Readers of this review should bear in mind that the difference in incidence of adverse effects is of importance, rather than the estimated incidence itself, as the adverse effects reported with these drugs are very similar to the clinical manifestations of influenza infection.
Overall both drugs appear to be effective and well-tolerated, but the evaluation of the effects of rimantadine was carried out on a very small population.
Insufficient data were available to analyse the relationships of dose (or duration) of treatment and clinical or virological effects. However, other data suggest that equivalent doses of amantadine and rimantadine at steady-state are associated with similar plasma concentrations and similar total clearance values (Aoki 1998).
We carried out further comparisons (H and I).
In Comparison H, based on Younkin 1983 and Ito 2000, standard medications (aspirin and other antipyretic or anti-inflammatory drugs or antibiotics were equally effective compared with amantadine in reducing the length of fever (mean difference (MD) random-effects model 0.25; 95% CI - 0.37 to 0.87). This observation is based on 78 individuals and in the trial by Ito 2000 amantadine was given at the lower dose of 100 mg. Aspirin and the other antipyretic drugs appear to be as potent as amantadine in treating symptoms, however they do not inhibit viral replication and as such remain a symptomatic remedy.
In comparison I (based on the Hayden 1980 trial) inhaled amantadine was no more efficacious than placebo in bringing down the respiratory or constitutional symptom score (MD -1.00; 95% CI -3.64 to 1.64 and -2.00; 95% CI -16.98 to 12.98, respectively). This comparison is based on small numbers of participants (20). Not surprisingly, amantadine caused significantly more nasal irritation (RR 12.50; 95% CI 1.09 to 143.43). Inhaled amantadine does not appear to be particularly effective but has a high incidence of local adverse effects, which would make compliance difficult.
Neither comparison showed an effect on nasal shedding or persistence of influenza A viruses in the upper airways after up to five days of treatment, although the interpretation of Comparisons H and I is made difficult by the small numbers involved and the absence of multiple trials.
All trials tested the effects of amantadine and rimantadine on a wide variety of influenza A viruses. None tested the effects on influenza B, on which the molecules are known to be ineffective. No trial tested the role of the compounds on workplace outbreak control, which is a pity considering the trial settings (prisons, factories, schools, barracks).
Some trials are likely to have included individuals who took aspirin to relieve symptoms (especially in the treatment trials). However the effects of this potential confounder should have been eliminated by the process of randomisation.
All trials commenced administration of the compounds within a reasonable time frame. Treatment started at the latest 48 hours after positive identification of the first case in the population and prophylaxis when the results of surveillance made it reasonable to do so.

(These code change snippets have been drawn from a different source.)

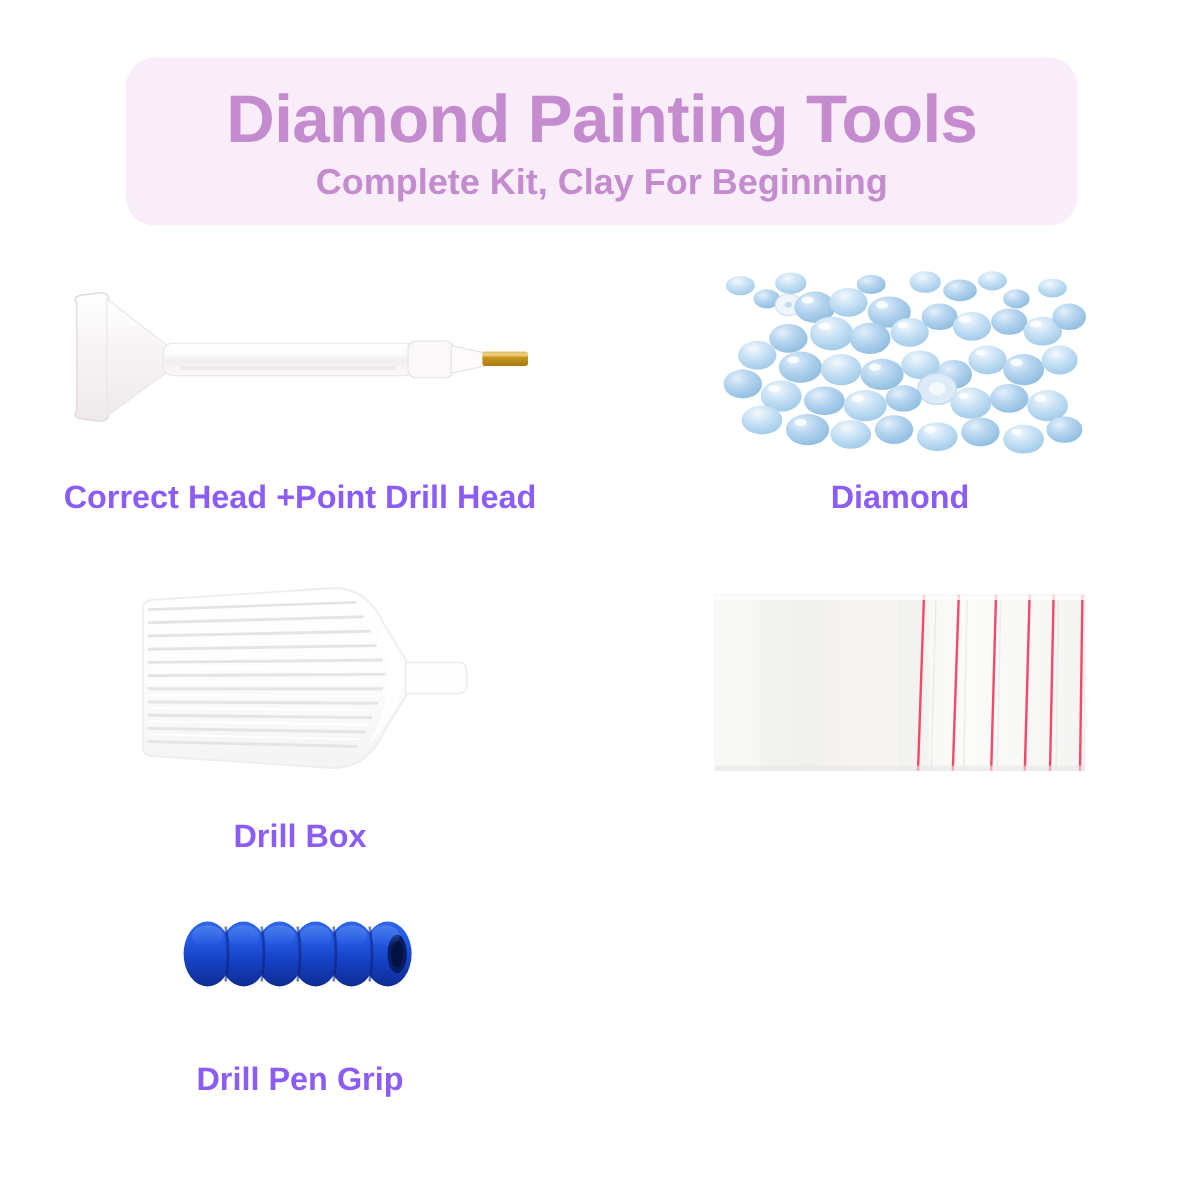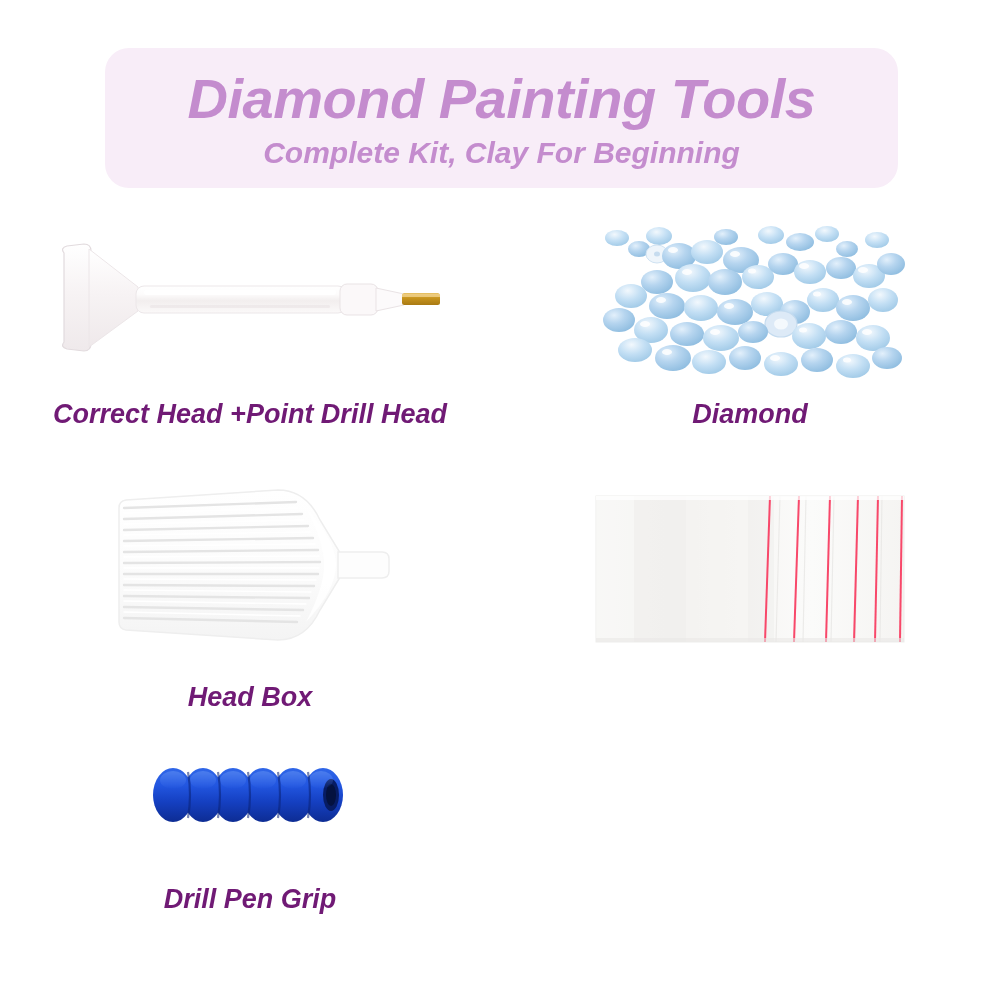--- a/index.html
+++ b/index.html
@@ -13,7 +13,6 @@
     position: relative;
     width: 1000px; height: 1000px;
     background: #ffffff;
-    font-style: italic;
   }
 
   

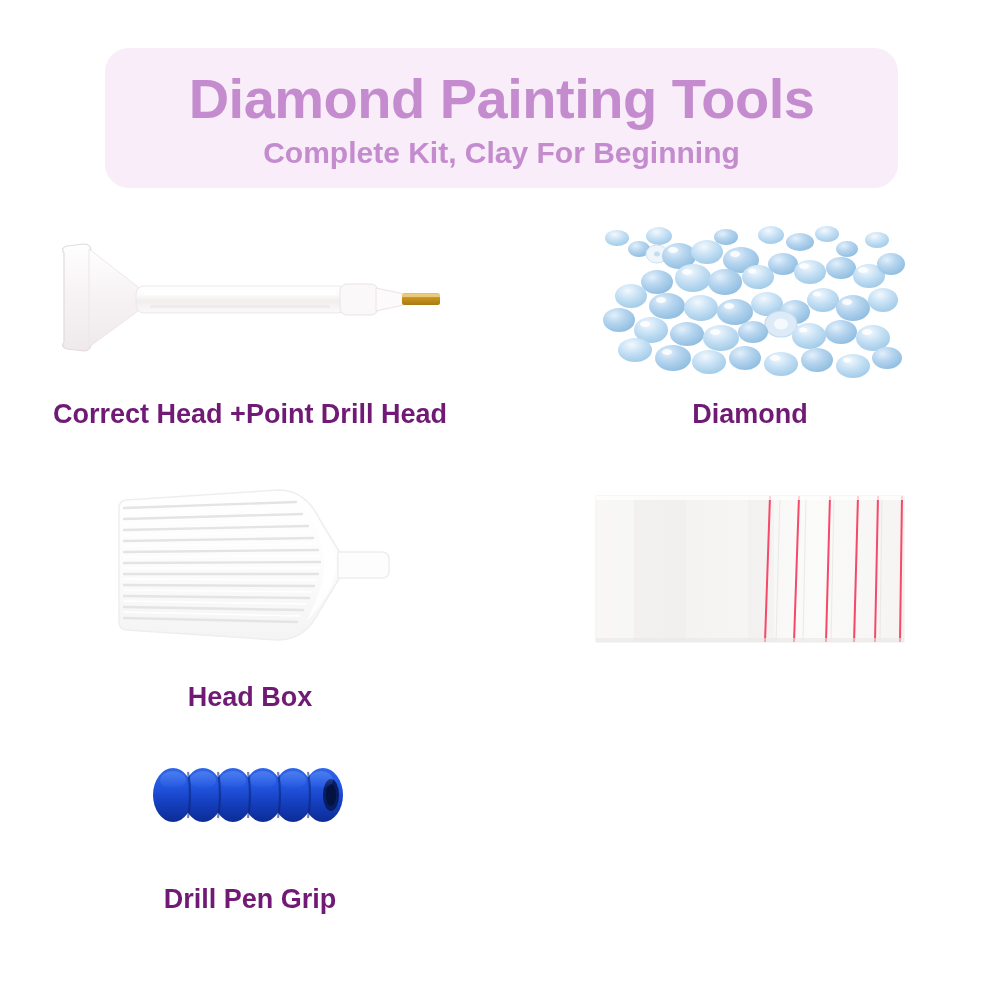--- a/index.html
+++ b/index.html
@@ -70,7 +70,7 @@
   .caption {
     font-size: 27px;
     font-weight: bold;
-    color: #701a75;
+    color: #8b5cf6;
     text-align: right;
     white-space: nowrap;
   }

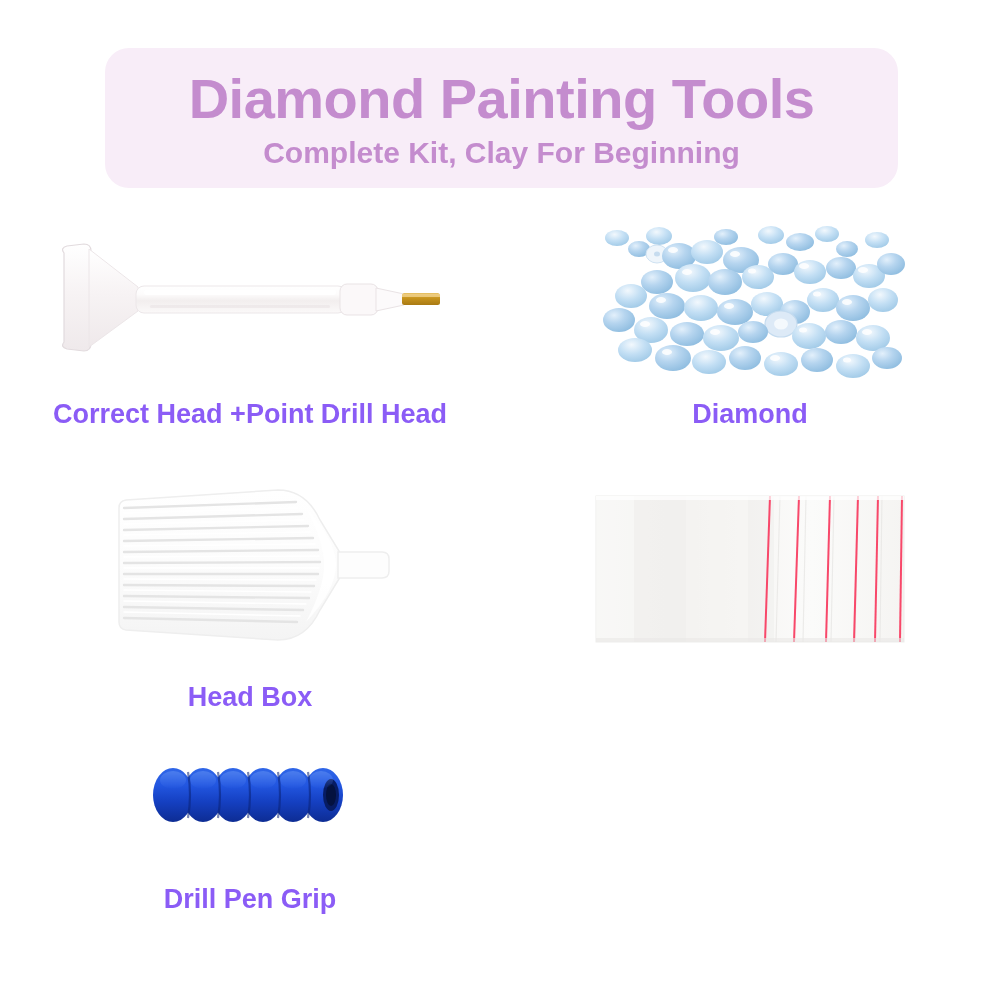--- a/index.html
+++ b/index.html
@@ -290,7 +290,7 @@
           <path d="M196,30 Q226,62 226,87 Q226,112 196,144 Q214,110 214,87 Q214,64 196,30 Z" fill="#ffffff" opacity="0.85"></path>
         </svg>
       </div>
-      <div class="caption cap-box">Head Box</div>
+      <div class="caption cap-box">Drill Box</div>
     </div>
 
     <div class="cell">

No trials assessed onset of resistance, but data in one study demonstrated that 10% to 27% of patients treated with amantadine secreted drug-resistant virus within four to five days of commencing treatment (Aoki 1998).
Separate analysis of the 11 pandemic trials did not affect our findings. Finally, we considered carrying out sub-analysis by dose (100, 200, 300 mg daily), but decided against this given the small size of the resulting meta-analysis. We will re-consider this policy if any further data become available.